O garoto perfeito não é o melhor para você




 * Foto criada pela Altair Hoppe

A mulher tem fama de idealizar o homem ideal, sonhar com o príncipe encantado e escolher o cara mais cafajeste possível para namorar. Claro, que nem tudo funciona assim e que tem mulheres que não caem nos contos de fadas, mas a maioria ignora os conselhos dos pais quando adolescente e acaba se machucando bastante durante a vida.


Outro dia eu estava lendo “A mulher de trinta anos” de Balzac, um livro muito famoso que gerou a expressão “balzaquiana” e me deparei com um trecho fantástico de um pai aconselhando a filha a não se apaixonar por um coronel porque ele aparentava ser uma coisa, mas por dentro era outra. O pai não conhecia o homem direito, mas por ciúmes da filha e por um sexto sentido de proteção que só as pessoas que nos amam têm, ele fez um discurso com argumento sinceros e muito interessantes sobre o rapaz.

 "Pois bem, minha filha, escuta-me! As moças com frequência criam imagens nobres, deslumbrantes, figuras totalmente ideais, e forjam ideias quiméricas acerca dos homens, dos sentimentos, do mundo; depois atribuem inocentemente a um caráter as perfeições que sonharam, e entregam-se a isso; amam no homem que escolheram essa criatura imaginária do infortúnio, a enganadora aparência que embelezam, seu primeiro ídolo, transforma-se enfim num esqueleto odioso."


Na mesma hora, eu me lembrei da época do meu primeiro amor e da quantidade de vezes que o meu pai meu falou para não ser tão dramática que aquele era o primeiro de muitos. No meu primeiro fora, eu fiquei um dia inteiro olhando para o teto pensando no que eu fiz de errado para ser rejeitada, quando levei o meu primeiro chifre então, pior ainda.

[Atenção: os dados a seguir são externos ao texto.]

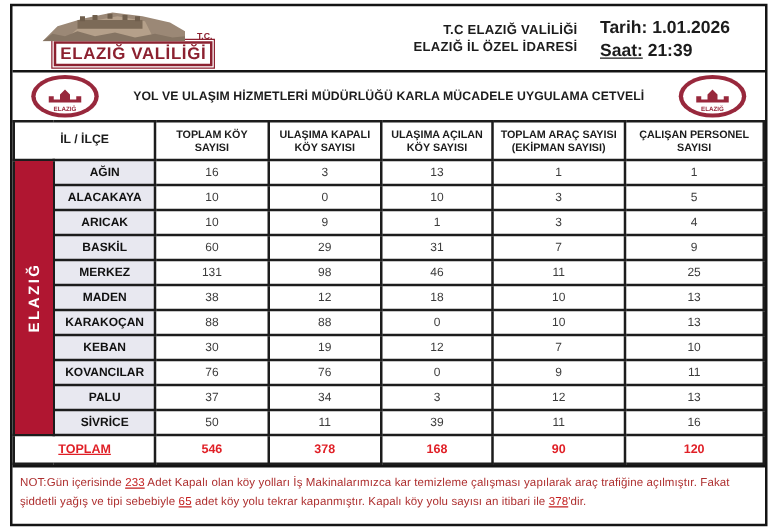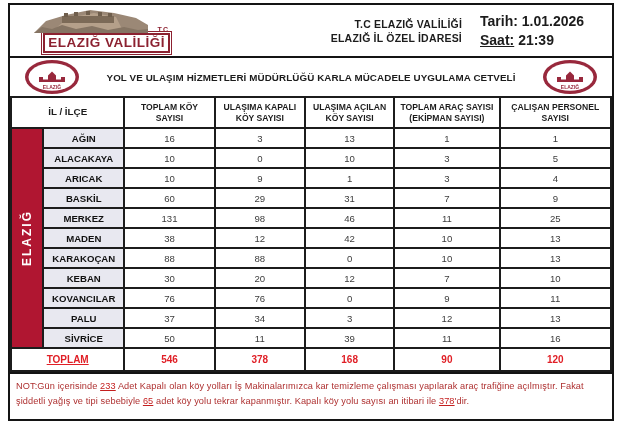"42" td.val { text: 42 -> 18 }
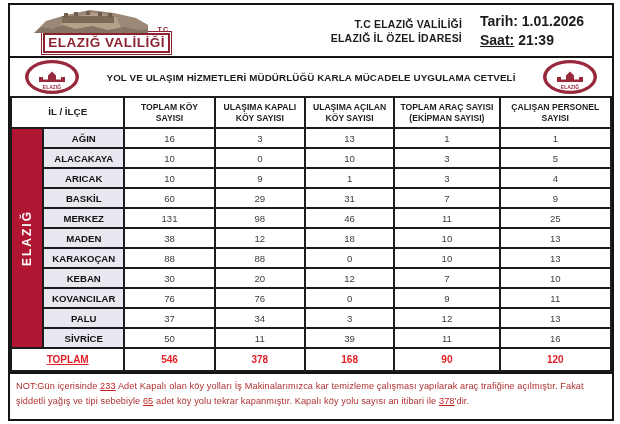"20" td.val { text: 20 -> 19 }
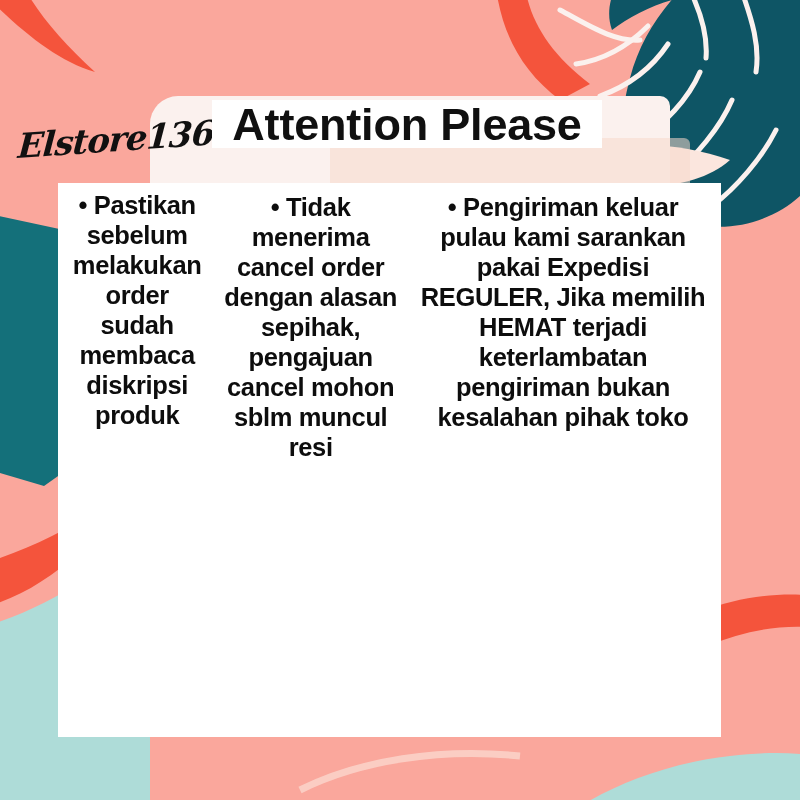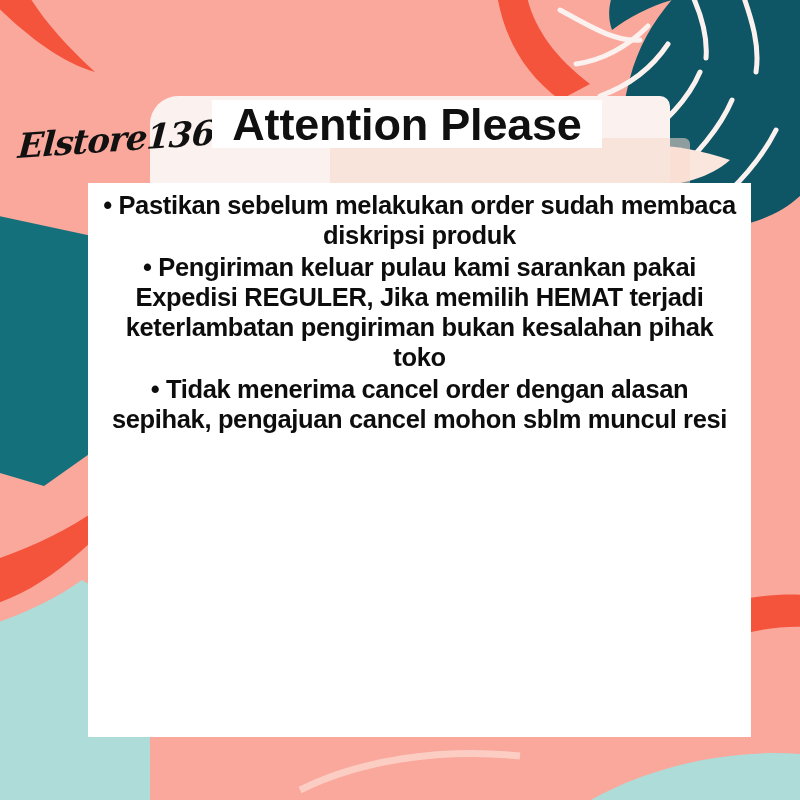"• Pastikan sebelum melakukan order" .panel { flex-direction: column -> row; left: 88px -> 58px }
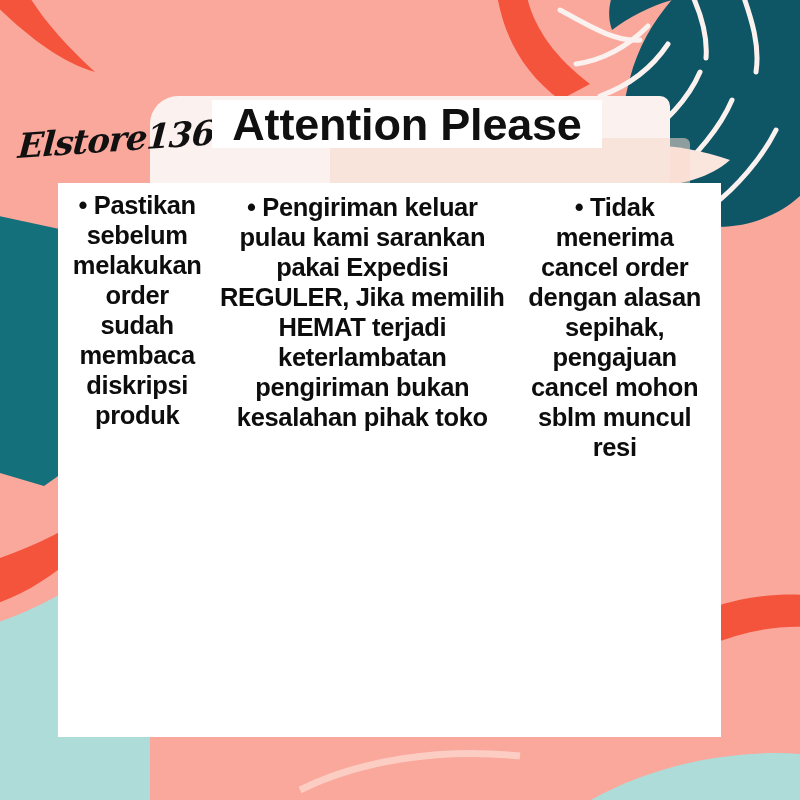"• Pengiriman keluar pulau kami" p.rule { order: before "• Tidak menerima cancel order" -> after "• Tidak menerima cancel order" }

Novamente, o meu pai me disse para não levar as minhas paixões juvenis tão a sério e curtir a minha adolescência sem perder tempo me martirizando e me apaixonando por quem não vale a pena, ou talvez valesse a pena para alguém que não eu. É claro que como toda boa adolescente, eu ouvia por um ouvido e mandava os conselhos dele irem dar uma volta lá no Polo Norte e nunca mais voltarem.


Eu gostava de viver no mundo dos sonhos e idealizar o garoto ideal, só que todas as vezes em que fiz isso eu me senti frustrada em algum momento. Isso sem contar na mania besta que eu tinha de me apaixonar por um garoto e só ver as qualidades mesmo com defeitos tão medonhos. Já me apaixonei por um garoto que fumava maconha e bebia demais. Nada a ver comigo, mas eu queria ficar com ele porque ele era popular e diferente. O bad boy da faculdade, sabe? E meu pai mais uma vez interferiu de um jeito um tanto quanto nervoso e me mostrou que eu tinha que encontrar garotos com valores e com alguns gostos parecidos com os meus.

"Ele era o garoto dos meus sonhos! Tão lindo e tão perfeito"

Hoje em dia eu olho para atrás e me sinto uma boboca por ter gostado de garotos que não combinavam comigo, mas estavam na "moda".
 
Eu também tinha a mania de me encantar com garotos opostos. Lia nas revistas que os opostos se atraiam e corria atrás dos mais errados só para provar a teoria. É claro que me magoava e lá estava meu pai com mais um conselho.

Muitas vezes viramos a cara para as pessoas que amamos por birra, revolta ou para não dar o braço a torcer. Passamos por problemas que poderiam ser evitados se nós ouvíssemos os mais experientes. Isso não quer dizer que os mais velhos são detentores de todo conhecimento do mundo e que eles estão inteiramente corretos, mas não custa nada prestar atenção no que o seu pai está lhe dizendo mesmo que muitas vezes os argumentos sejam dotados de ciúmes.

O que tem de pai ciumento por aí não é brincadeira, mas isso é assunto para outro post.